Conciliazione

Il Decreto Legislativo n. 28 del 04/03/2010 ha introdotto l'obbligatorietà del previo tentativo di conciliazione prima di intraprendere cause civili per danni derivanti da responsabilità medica. Secondo tale decreto, il tentativo di conciliazione va svolto presso un organismo autorizzato dal Ministero della Giustizia, che dia prova di competenza ed imparzialità.

A Firenze era attivo, già prima dell'entrata in vigore del decreto, un organismo costituito dal locale Ordine degli Avvocati, dei Dottori Commercialisti e dei Notai, denominato "OCF - Organismo di Conciliazione Fiorentino", che già svolgeva attività di mediazione per le materie civili e commerciali. Con l'entrata in vigore del decreto, OCF è stato iscritto al n. 37 del Registro degli organismi deputati a gestire i tentativi di mediazione presso il Ministero della Giustizia.

Con l'estensione del tentativo obbligatorio di mediazione anche ai casi di responsabilità sanitaria, è emerso l'interesse comune, sia di OCF che dell'Ordine dei Medici di Firenze, di concordare un percorso di collaborazione per far sì che le procedure di mediazione in ambito sanitario fossero gestite nella maniera migliore possibile.

A questo scopo nell'agosto del 2011 è stato sottoscritto un Protocollo d'intesa sperimentale fra l'Ordine dei Medici di Firenze e OCF, con il quale soprattutto la categoria forense e la categoria medica avviano un percorso di collaborazione, allo scopo di deflazionare il contenzioso medico-paziente e di recuperare il rapporto fiduciario dei cittadini nei confronti dei medici e del sistema sanitario nel suo complesso.
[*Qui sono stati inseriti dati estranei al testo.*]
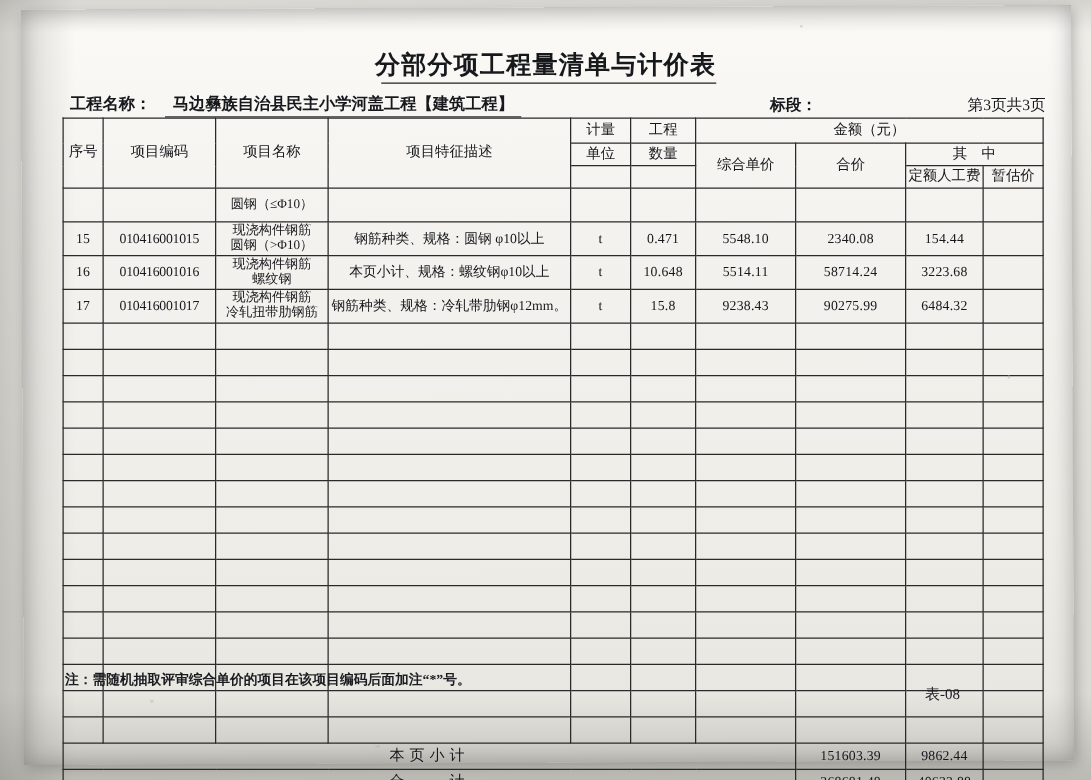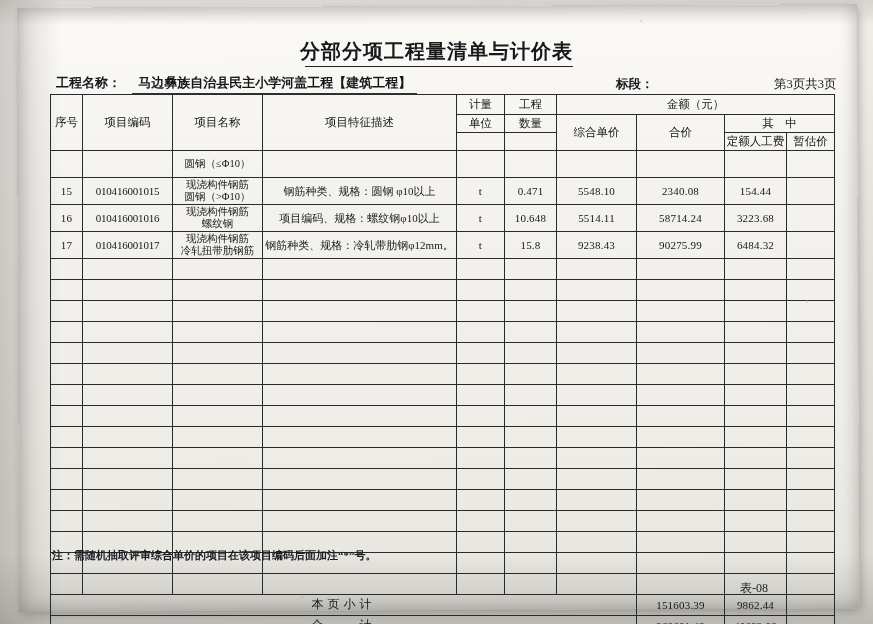--- a/index.html
+++ b/index.html
@@ -243,7 +243,7 @@
           <td class="num">16</td>
           <td class="code">010416001016</td>
           <td class="nm">现浇构件钢筋<br>螺纹钢</td>
-          <td class="desc">项目编码、规格：螺纹钢φ10以上</td>
+          <td class="desc">本页小计、规格：螺纹钢φ10以上</td>
           <td class="num">t</td>
           <td class="num ralign">10.648</td>
           <td class="num ralign">5514.11</td>

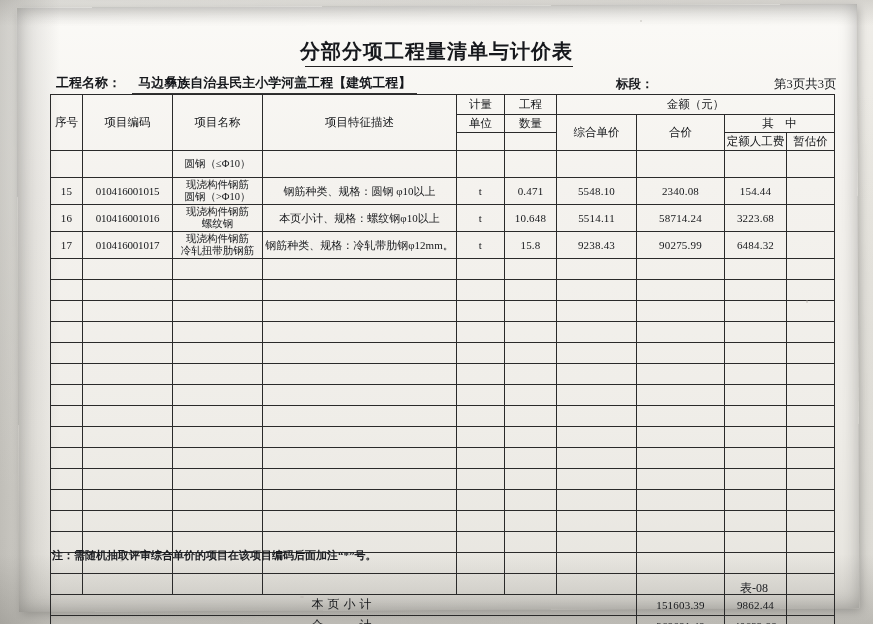--- a/index.html
+++ b/index.html
@@ -143,7 +143,7 @@
   .note {
     position: absolute;
     left: 52px;
-    top: 548px;
+    top: 536px;
     font-size: 11px;
     color: #1a1c20;
   }

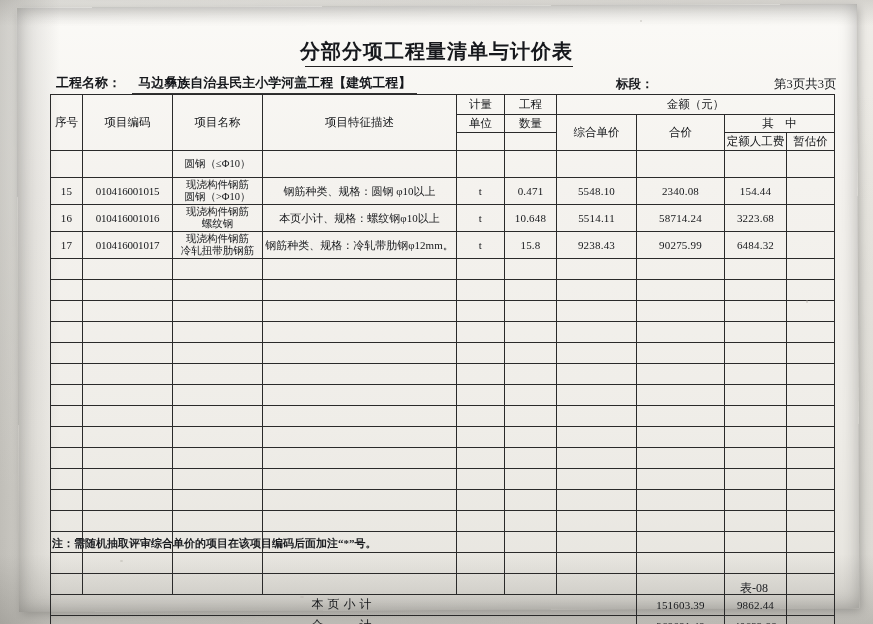--- a/index.html
+++ b/index.html
@@ -151,7 +151,7 @@
   .formno {
     position: absolute;
     left: 740px;
-    top: 580px;
+    top: 547px;
     font-size: 12px;
     color: #1a1c20;
   }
Nel concreto, il Protocollo d'intesa prevede che OCF istituisce una "sezione speciale medica" all'interno dell'elenco dei mediatori abilitati, alla quale possono accedere i medici e gli odontoiatri che hanno frequentato e superato il corso obbligatorio di formazione e gli avvocati che, oltre ad aver frequentato il corso, hanno anche frequentato appositi moduli formativi dedicati alla materia sanitaria. Viene inoltre riconosciuto che l'offerta formativa particolarmente idonea, sia per i medici che per gli avvocati, è quella promossa dalla Facoltà di Giurisprudenza dell'Università di Firenze con i propri corsi di formazione e di aggiornamento in materia di conciliazione. Infine, ed è la parte più rilevante ed innovativa dell'accordo, viene previsto che le controversie in materia sanitaria siano gestite da due co-mediatori: un avvocato e un medico tratti entrambi dalla "sezione speciale medica" che collaborano con pari responsabilità e dignità al fine di facilitare la conciliazione della controversia.

I medici e gli odontoiatri che sono interessati ad iniziare il percorso formativo per diventare mediatori (corsi di perfezionamento post-laurea), o che, avendo già svolto il corso base obbligatorio, hanno necessità di frequentare i moduli di aggiornamento (corsi di aggiornamento professionale), possono consultare il sito internet della Facoltà di Giurisprudenza dell'Università di Firenze - Dipartimento Diritto Privato e Processuale, dove saranno periodicamente pubblicati i calendari dei corsi: www.dsg.unifi.it/vp-23-post-lauream.html.

Una volta superato il percorso formativo, i medici e gli odontoiatri mediatori potranno quindi avanzare domanda ad OCF per essere inseriti nell'elenco dei mediatori per la "sezione speciale medica". I moduli per presentare domanda e ogni altra informazione sulle procedure di mediazione sono disponibili sul sito di OCF: www.conciliazionefirenze.org.

Ovviamente quanto sopra è da intendersi come un'opportunità per i medici e gli odontoiatri iscritti all'Ordine di Firenze, ma resta ferma la piena libertà di ognuno di frequentare i corsi formativi presso qualunque Ente formativo accreditato, così come chiedere l'iscrizione a qualunque organismo di mediazione, parimenti accreditato.